(AVAILABLE RECORDS)
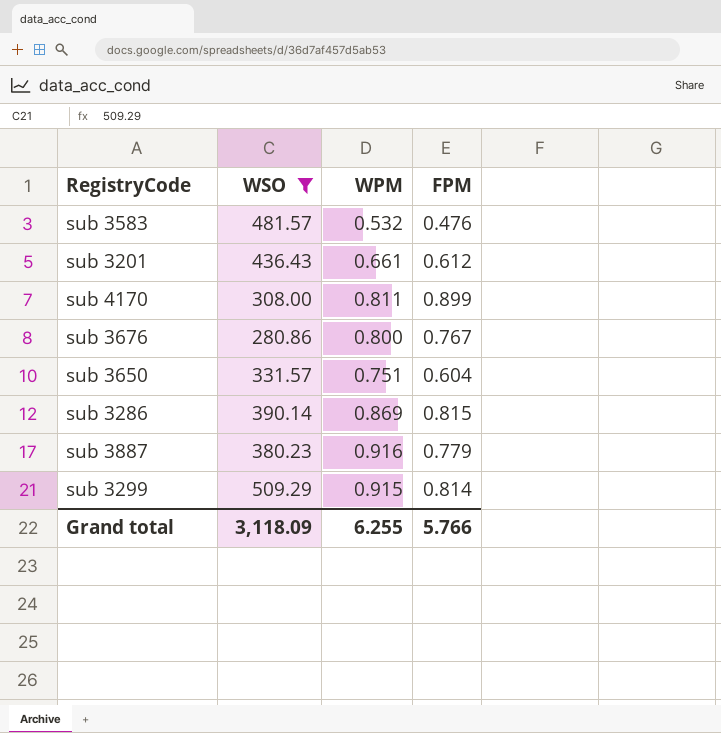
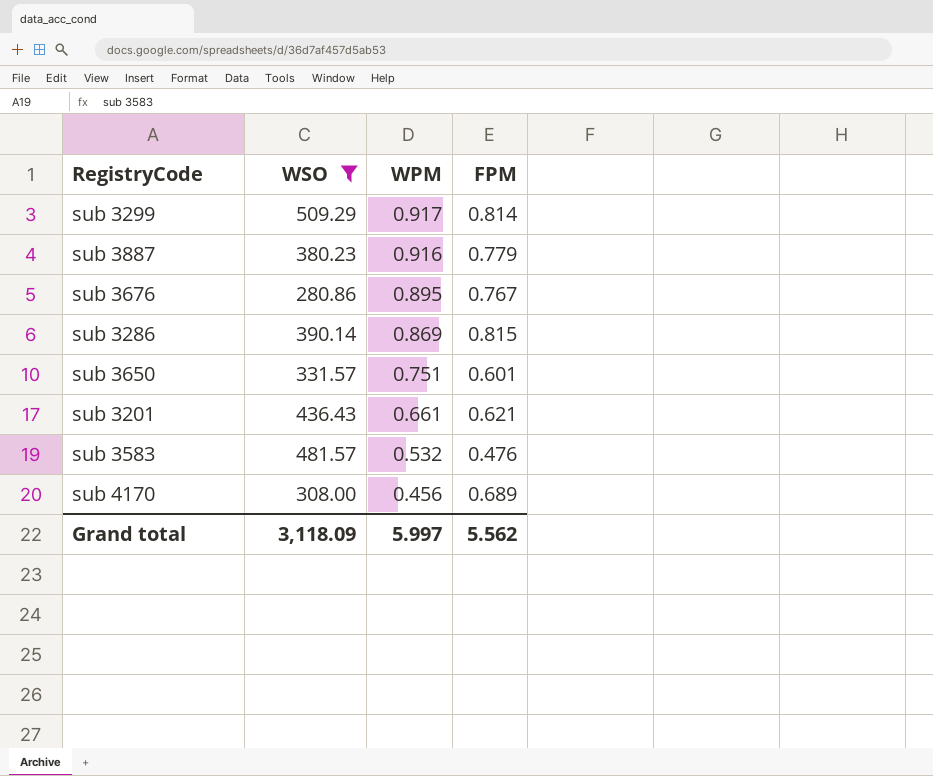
row order: none -> WPM descending
sub 3299 | WPM: 0.915 -> 0.917
sub 3676 | WPM: 0.800 -> 0.895
sub 3650 | FPM: 0.604 -> 0.601
sub 3201 | FPM: 0.612 -> 0.621
sub 4170 | WPM: 0.811 -> 0.456
sub 4170 | FPM: 0.899 -> 0.689
Grand total | WPM: 6.255 -> 5.997
Grand total | FPM: 5.766 -> 5.562

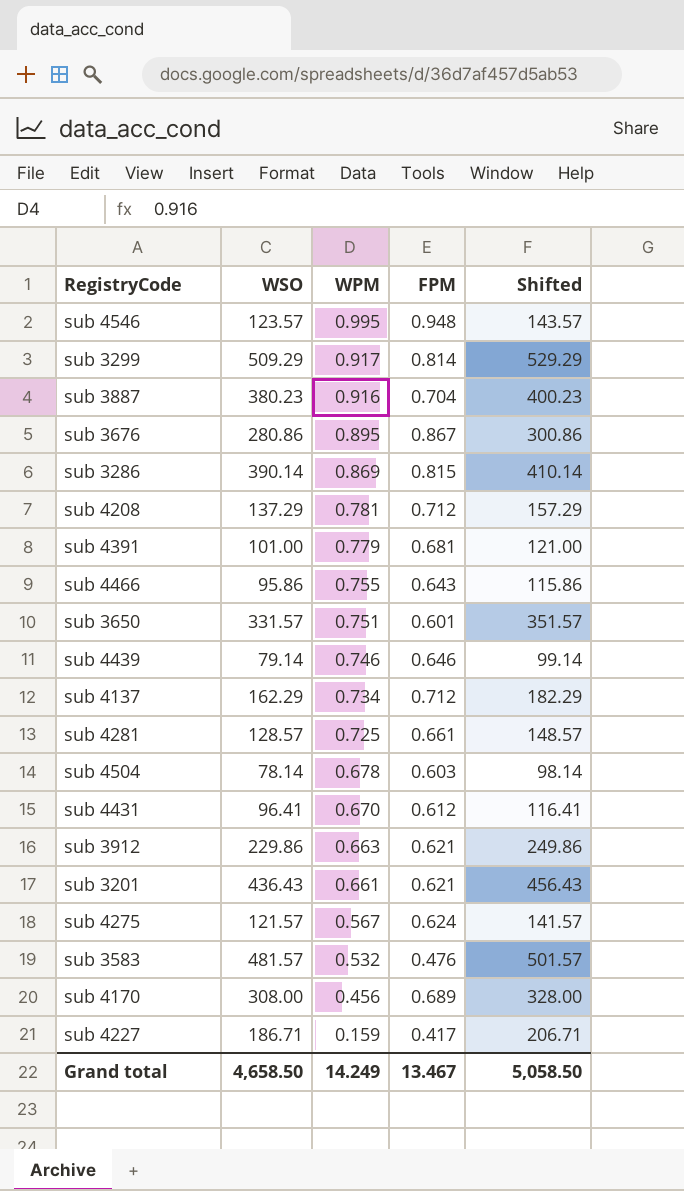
filter: WSO >= 280.86 -> none
column Shifted | formula: none -> [WSO] + 20
sub 3887 | FPM: 0.779 -> 0.704
sub 3676 | FPM: 0.767 -> 0.867
Grand total | WSO: 3,118.09 -> 4,658.50
Grand total | WPM: 5.997 -> 14.249
Grand total | FPM: 5.562 -> 13.467

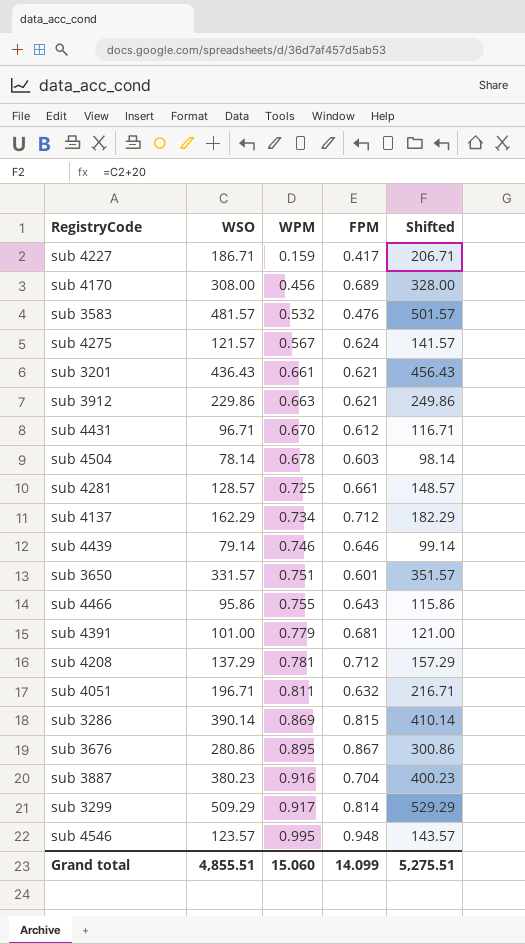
row order: WPM descending -> WPM ascending
sub 4431 | WSO: 96.41 -> 96.71
sub 4431 | Shifted: 116.41 -> 116.71
row sub 4051: none -> 196.71 | 0.811 | 0.632 | 216.71
Grand total | WSO: 4,658.50 -> 4,855.51
Grand total | WPM: 14.249 -> 15.060
Grand total | FPM: 13.467 -> 14.099
Grand total | Shifted: 5,058.50 -> 5,275.51

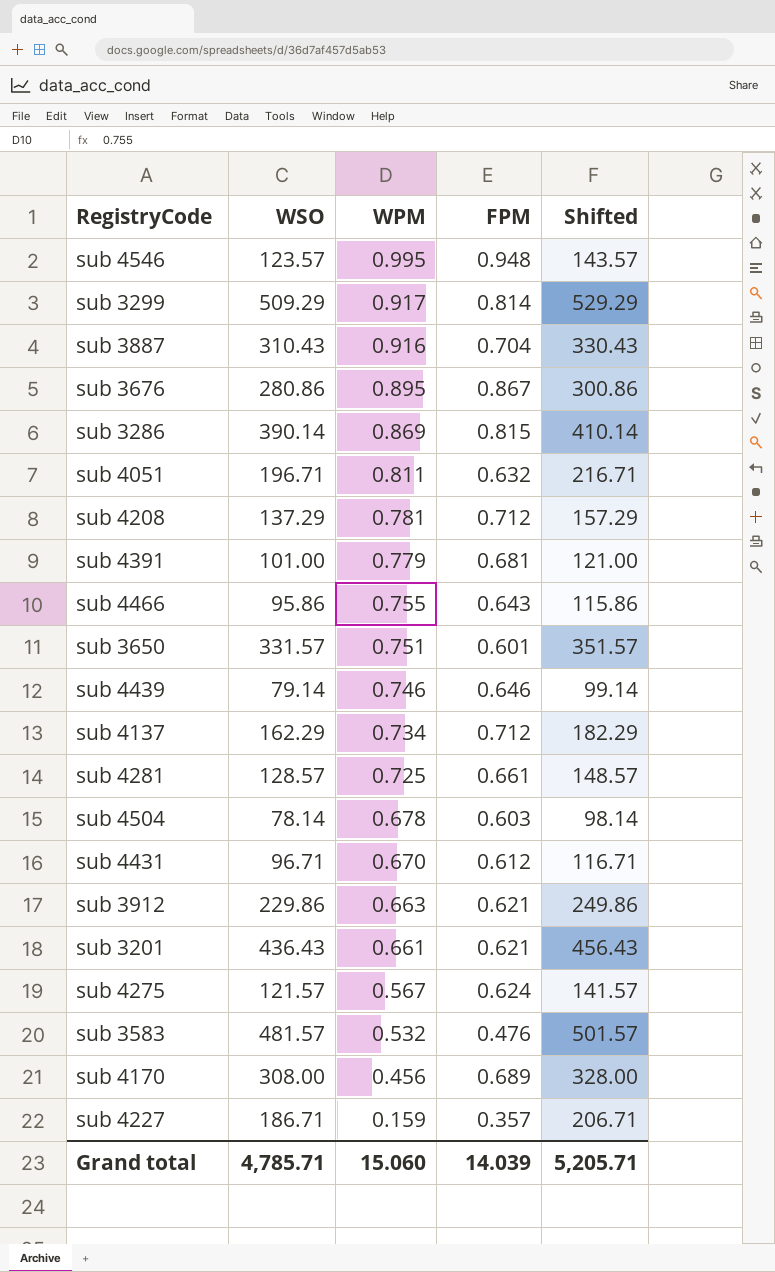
row order: WPM ascending -> WPM descending
sub 3887 | WSO: 380.23 -> 310.43
sub 3887 | Shifted: 400.23 -> 330.43
sub 4227 | FPM: 0.417 -> 0.357
Grand total | WSO: 4,855.51 -> 4,785.71
Grand total | FPM: 14.099 -> 14.039
Grand total | Shifted: 5,275.51 -> 5,205.71

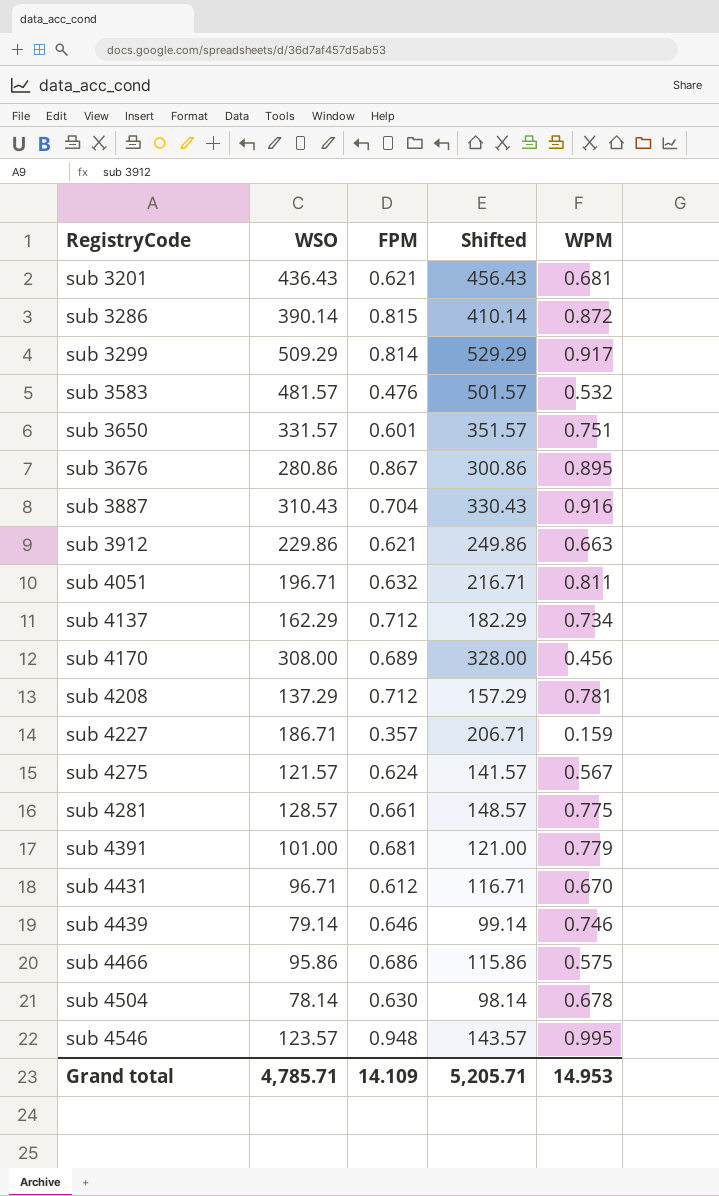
row order: WPM descending -> RegistryCode ascending
column WPM | position: 3 -> 5
sub 3201 | WPM: 0.661 -> 0.681
sub 3286 | WPM: 0.869 -> 0.872
sub 4281 | WPM: 0.725 -> 0.775
sub 4466 | FPM: 0.643 -> 0.686
sub 4466 | WPM: 0.755 -> 0.575
sub 4504 | FPM: 0.603 -> 0.630
Grand total | FPM: 14.039 -> 14.109
Grand total | WPM: 15.060 -> 14.953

(TASK BRIEF) Where a record holds a picture, skip the picture and copy everything else exactly.

(RESPONSE TO THIS TASK)
row order: none -> WPM descending
sub 3299 | WPM: 0.915 -> 0.917
sub 3676 | WPM: 0.800 -> 0.895
sub 3650 | FPM: 0.604 -> 0.601
sub 3201 | FPM: 0.612 -> 0.621
sub 4170 | WPM: 0.811 -> 0.456
sub 4170 | FPM: 0.899 -> 0.689
Grand total | WPM: 6.255 -> 5.997
Grand total | FPM: 5.766 -> 5.562

filter: WSO >= 280.86 -> none
column Shifted | formula: none -> [WSO] + 20
sub 3887 | FPM: 0.779 -> 0.704
sub 3676 | FPM: 0.767 -> 0.867
Grand total | WSO: 3,118.09 -> 4,658.50
Grand total | WPM: 5.997 -> 14.249
Grand total | FPM: 5.562 -> 13.467

row order: WPM descending -> WPM ascending
sub 4431 | WSO: 96.41 -> 96.71
sub 4431 | Shifted: 116.41 -> 116.71
row sub 4051: none -> 196.71 | 0.811 | 0.632 | 216.71
Grand total | WSO: 4,658.50 -> 4,855.51
Grand total | WPM: 14.249 -> 15.060
Grand total | FPM: 13.467 -> 14.099
Grand total | Shifted: 5,058.50 -> 5,275.51

row order: WPM ascending -> WPM descending
sub 3887 | WSO: 380.23 -> 310.43
sub 3887 | Shifted: 400.23 -> 330.43
sub 4227 | FPM: 0.417 -> 0.357
Grand total | WSO: 4,855.51 -> 4,785.71
Grand total | FPM: 14.099 -> 14.039
Grand total | Shifted: 5,275.51 -> 5,205.71

row order: WPM descending -> RegistryCode ascending
column WPM | position: 3 -> 5
sub 3201 | WPM: 0.661 -> 0.681
sub 3286 | WPM: 0.869 -> 0.872
sub 4281 | WPM: 0.725 -> 0.775
sub 4466 | FPM: 0.643 -> 0.686
sub 4466 | WPM: 0.755 -> 0.575
sub 4504 | FPM: 0.603 -> 0.630
Grand total | FPM: 14.039 -> 14.109
Grand total | WPM: 15.060 -> 14.953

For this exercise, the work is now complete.